Pathling is a set of tools that make it easier to use FHIR® within data analytics. It is built on Apache Spark, and includes both language libraries and a server implementation.

It is primarily aimed at the following use cases:

  1. Exploratory data analysis – Exploration of hypotheses, assessment of assumptions, and selection of appropriate statistical tools and techniques.
  2. Patient cohort selection – Selection and retrieval of patient records based upon complex inclusion and exclusion criteria.
  3. Data preparation – Processing and re-shaping data in preparation for use with statistical and machine learning tools.


There are three main components that are provided as part of Pathling:

  1. Encoders - a library that can turn FHIR data into Spark data sets, ready for SQL query or use within Spark applications;
  2. Language libraries - libraries that help you use FHIR data within data analytics workflows and applications;
  3. Server - a FHIR server implementation that can provide query services for analytics applications.

Components Components


Pathling implements a language called FHIRPath as a way of referring to FHIR data within your queries. It helps to reduce the complexity of navigating FHIR data structures, as compared to more general query languages such as SQL.

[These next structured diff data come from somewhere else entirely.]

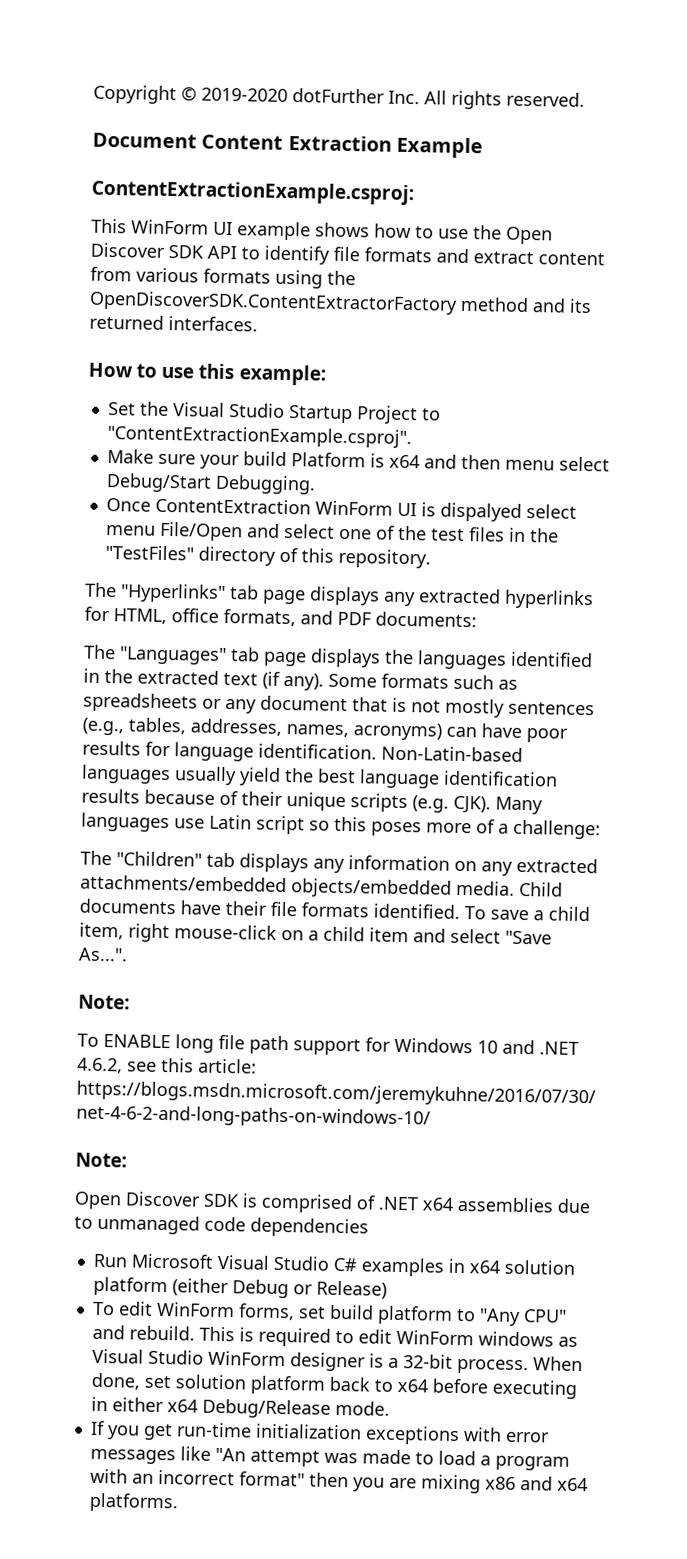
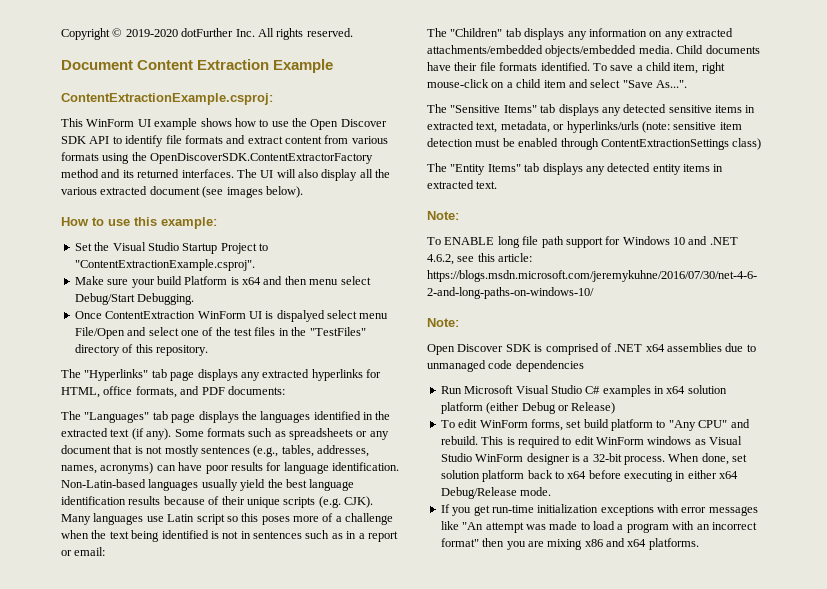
(258, 324) none -> [236,169,391,181] [61,186,303,198] The UI will also display all the various extracted document (see images below).
[513,819,601,840] challenge: -> [345,513,394,525] [61,530,398,542] [61,547,106,556] challenge when the text being identified is not in sentences such as in a report or email:
(128, 954) none -> [427,104,756,116] [427,121,742,133] [427,138,762,150] [427,163,724,175] [427,180,498,189] // The "Sensitive Items" tab displays any detected sensitive items in extracted text, metadata, or hyperlinks/urls (note: sensitive item detection must be enabled through ContentExtractionSettings class) // The "Entity Items" tab displays any detected entity items in extracted text.

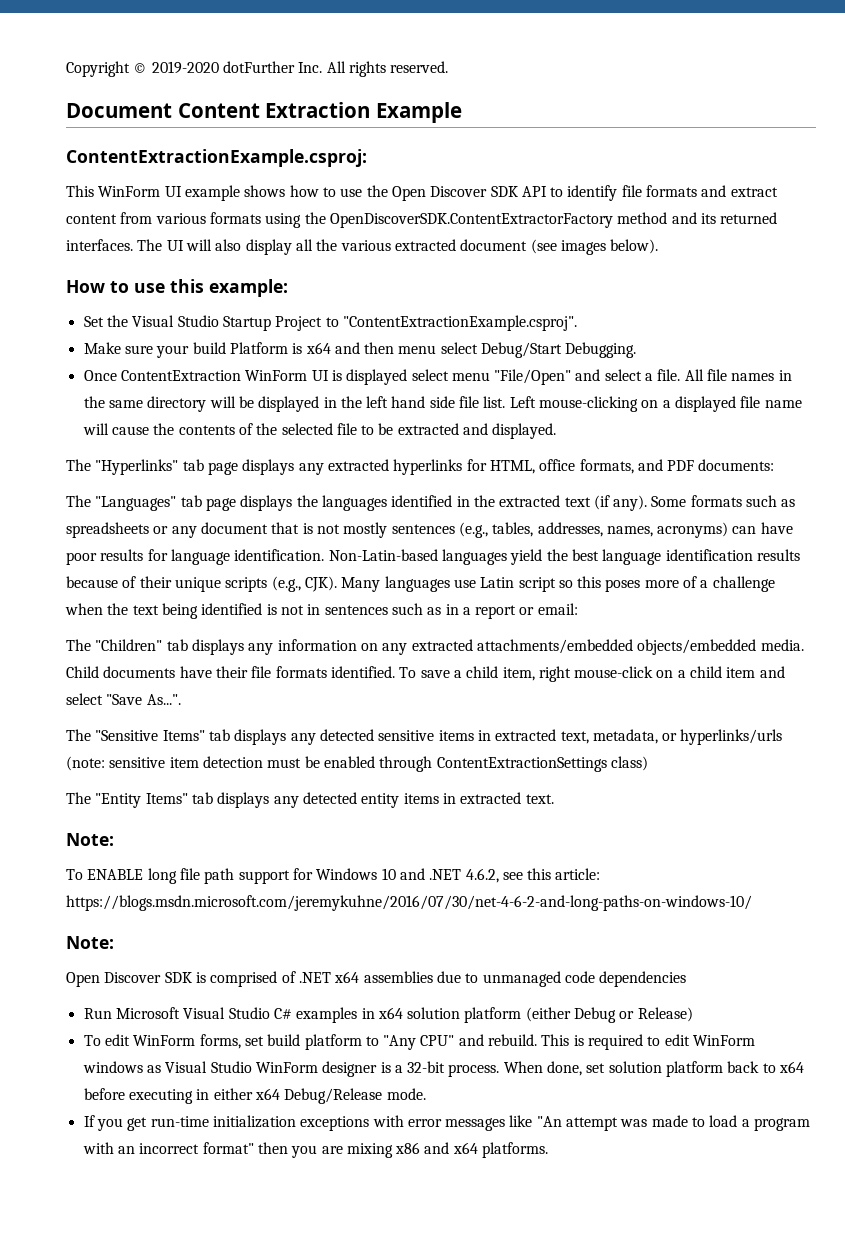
[276,310,325,322] dispalyed -> [346,369,408,385] displayed
[74,327,366,339] [74,344,208,356] File/Open and select one of the test files in the "TestFiles" directory of this repository. -> [494,369,792,385] [83,396,802,412] [82,423,557,439] "File/Open" and select a file. All file names in the same directory will be displayed in the left hand side file list. Left mouse-clicking on a displayed file name will cause the contents of the selected file to be extracted and displayed.
[201,479,238,491] usually -> (507, 557) none
[318,496,341,508] (e.g. -> [271,576,301,592] (e.g.,

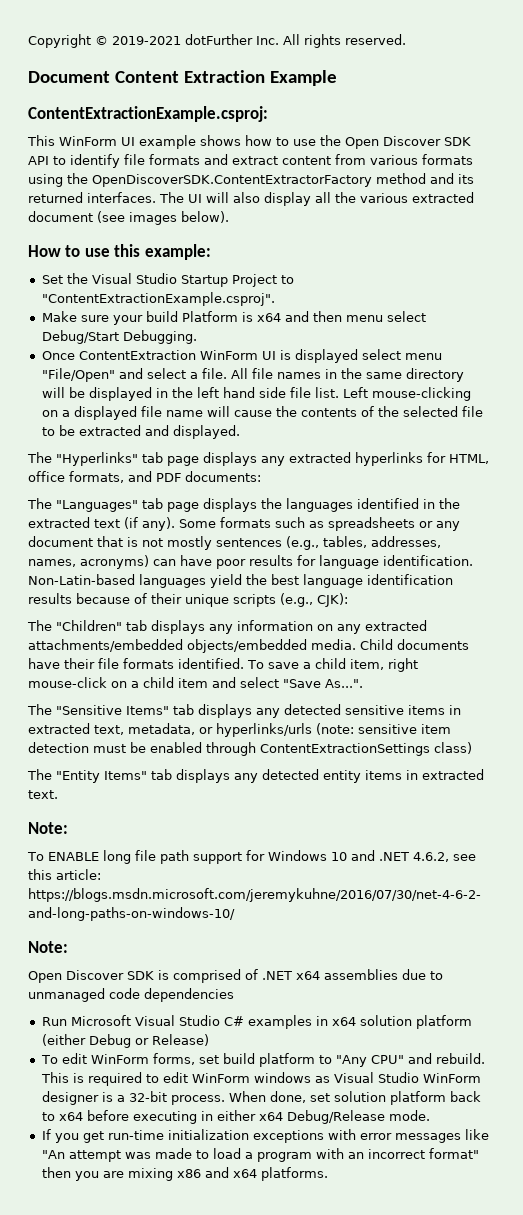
[151,61,219,74] 2019-2020 -> [112,36,181,45] 2019-2021
[304,576,775,592] [65,603,578,619] CJK). Many languages use Latin script so this poses more of a challenge when the text being identified is not in sentences such as in a report or email: -> [317,593,348,607] CJK):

You can get further information about supported syntax and functions within FHIRPath here.

Licensing and attribution

Pathling is a product of the Australian e-Health Research Centre, CSIRO, licensed under the CSIRO Open Source Software Licence Agreement . This means that you are free to use, modify and redistribute the software as you wish, even for commercial purposes.

If you use Pathling within your research, please consider citing it using the instructions on our GitHub page.

Pathling is experimental software, use it at your own risk! You can get a full description of the current set of known issues over on our GitHub page.